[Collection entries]
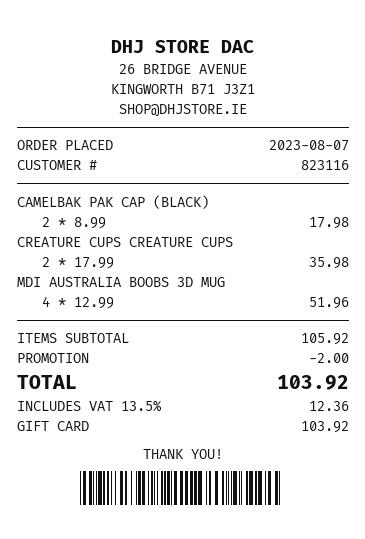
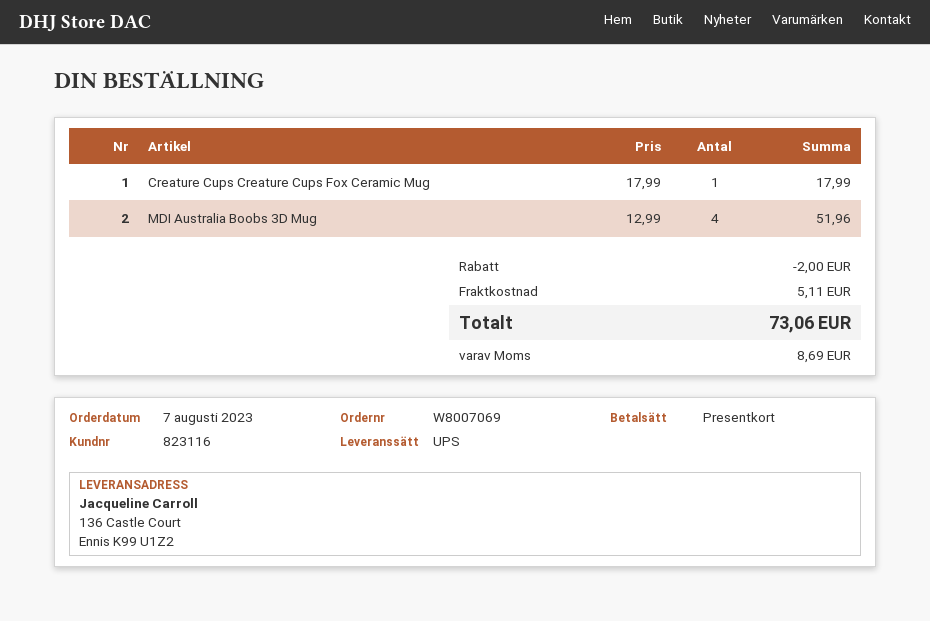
CAMELBAK PAK CAP (BLACK): 2 x 8.99 = 17.98 -> none
CREATURE CUPS CREATURE CUPS: 2 x 17.99 = 35.98 -> 1 x 17.99 = 17.99
shipping: none -> 5.11
tax: 12.36 -> 8.69
total: 103.92 -> 73.06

→ WORK INSTRUCTIONS
All entries, top to bottom, should be retyped exactly; the pictures should not be.

→ RESULT FOR THIS TASK
CAMELBAK PAK CAP (BLACK): 2 x 8.99 = 17.98 -> none
CREATURE CUPS CREATURE CUPS: 2 x 17.99 = 35.98 -> 1 x 17.99 = 17.99
shipping: none -> 5.11
tax: 12.36 -> 8.69
total: 103.92 -> 73.06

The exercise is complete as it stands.